Невиновного человека, который даже с точки зрения туманных правовых норм тюрьмы Гуантанамо признан содержавшимся пять лет под стражей без всяких на то оснований и наконец отправляется домой, безусловно, следует вознаградить – по справедливости и ради соблюдения приличий: на авиабазу Рамштайн в Германии освобожденного следовало доставить специально для этого предназначенным самолетом. Для путешествия Курназу выдали чистое нижнее белье, джинсы и белую футболку. А чтобы было уж совсем спокойно, приставили к нему на время полета десять американских солдат, и когда те передавали Курназа из рук в руки принимающей стороне, старший офицер предложил своему немецкому коллеге легкие и удобные наручники – для Курназа, ведь его путешествие еще не закончилось, – но немецкий офицер, тем самым навечно прославившийся, ответил:
– Он не преступник. Здесь, в Германии, он свободный человек.
* * *
Но Август Ханнинг так не считал.
В 2002-м он объявил, что Курназ представляет угрозу национальной безопасности Германии, и с тех пор, насколько мне известно, так и не объяснил, почему не согласен с заключением немецких и американских следователей. Однако спустя пять лет, в 2007-м, теперь уже в качестве главного разведчика министерства внутренних дел, Ханнинг не только вновь протестует против пребывания Курназа в Германии – а это вопрос злободневный, ведь Курназ к тому времени вернулся на немецкую землю, – но и обвиняет следователей БНД, которые прежде работали непосредственно под его началом и признали Курназа безопасным, в превышении полномочий.

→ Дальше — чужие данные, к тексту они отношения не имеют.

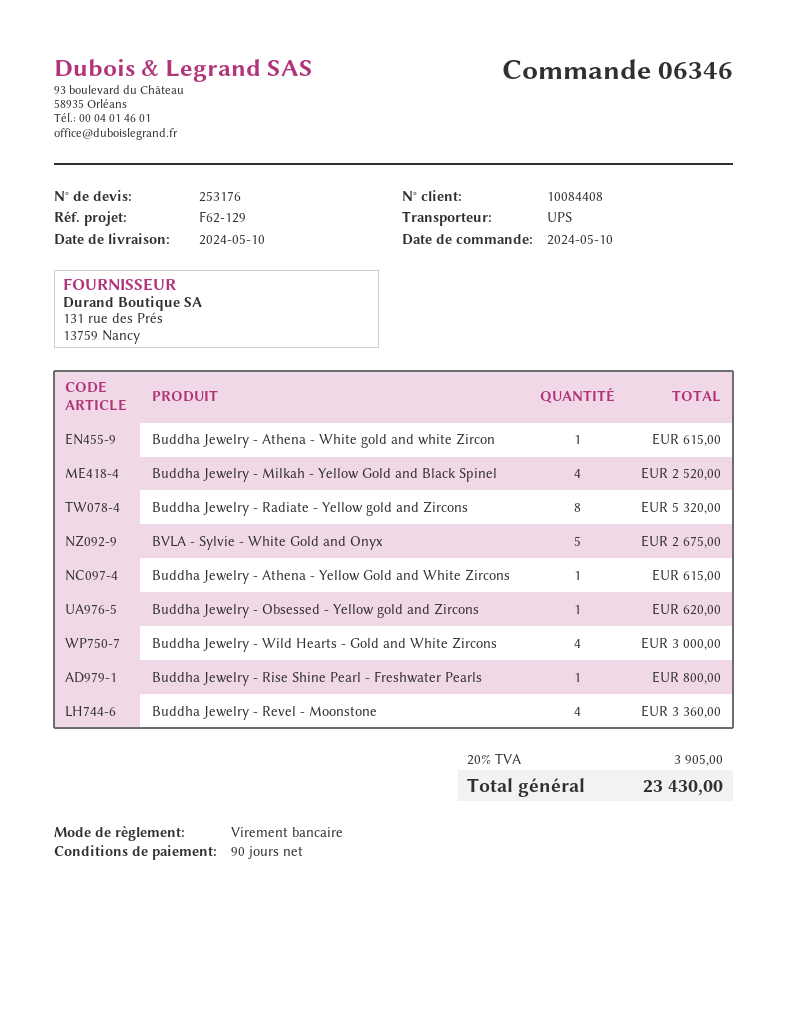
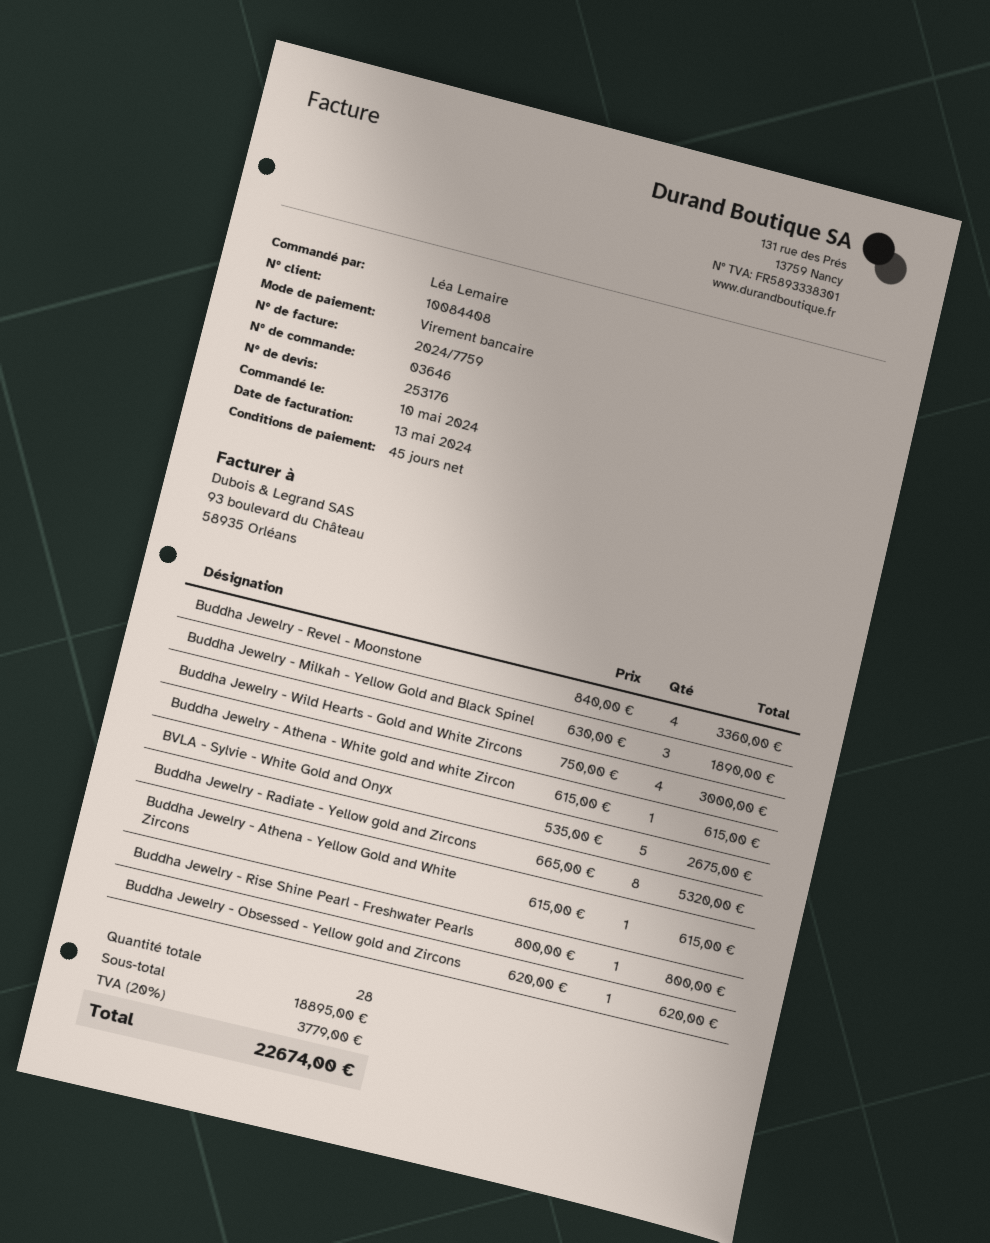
order number: 06346 -> 03646
payment terms: 90 days -> 45 days
Buddha Jewelry - Milkah - Yellow Gold and Black Spinel: 4 for 2520.00 -> 3 for 1890.00
tax: 20% = 3905.00 -> 20% = 3779.00
total: 23430.00 -> 22674.00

И когда выяснилось, что я, пусть и с запозданием, встал на сторону Курназа, Ханнинг, о котором я по-прежнему высокого мнения, по-дружески меня предупредил: не стоит, мол, этому человеку симпатизировать, – но по какой причине, не сказал. И поскольку таковые причины до сих пор неизвестны ни широкой публике, ни многоуважаемому адвокату Курназа, совету Ханнинга я последовать никак не могу. Может, здесь имелась в виду некая высшая цель? Мне даже хочется так думать. Может, демонизировать Курназа было необходимо по политическим соображениям? И Ханнингу, которого я считаю достойным человеком, пришлось взять на себя эту миссию?
Недавно Курназ приезжал в Англию, чтобы презентовать книгу “Пять лет моей жизни”, в которой он описал пережитое[16]. Книга имела успех в Германии, была переведена на несколько языков. И я с воодушевлением старался этому поспособствовать. Прежде чем посетить другие города, Мурат остановился у нас в Хэмпстеде, и его неожиданно пригласили побеседовать с учениками Университетской школы Хэмпстеда – идея принадлежала Филиппу Сэндсу, королевскому адвокату и правозащитнику. Курназ согласился, с ребятами разговаривал в своей обычной манере: просто и обстоятельно, на беглом английском, который выучил сам – в Гуантанамо, в том числе во время пыток и допросов. Слушателей набился целый зал – школьников разных вероисповеданий и вообще неверующих, и всем им Курназ сказал, что выжил только благодаря мусульманской вере. Своих охранников и мучителей он не обвинял. О Ханнинге и других немецких чиновниках и политиках, выступавших против его возвращения, как обычно, не упоминал. Рассказал, что, покидая тюрьму, оставил надзирателям свой домашний адрес в Германии – на случай, если однажды бремя собственных деяний покажется им невыносимым. Только говоря о долге перед собратьями-заключенными, оставшимися в тюрьме, Курназ не мог сдержать волнения. Я не буду молчать, сказал он, до тех пор, пока из Гуантанамо не освободят последнего узника. Желающих пожать ему руку после выступления оказалось так много, что им пришлось становиться в очередь.
Один из героев моего романа “Самый опасный человек” – рожденный в Германии турок того же возраста и вероисповедания, что и Мурат, с похожей биографией. Его зовут Мелик, и за грехи, которых не совершал, он платит ту же цену. Мелик очень похож на Мурата Курназа – он такого же телосложения, так же ведет себя и говорит.
15
К моменту выхода этой книги в печать в Гуантанамо остается 80 узников, примерно половина из них уже готовятся выйти на свободу (Прим. автора).
16
Five Years of my Life. Книга вышла в издательстве “Пэлгрейв Макмиллан” (Прим. автора).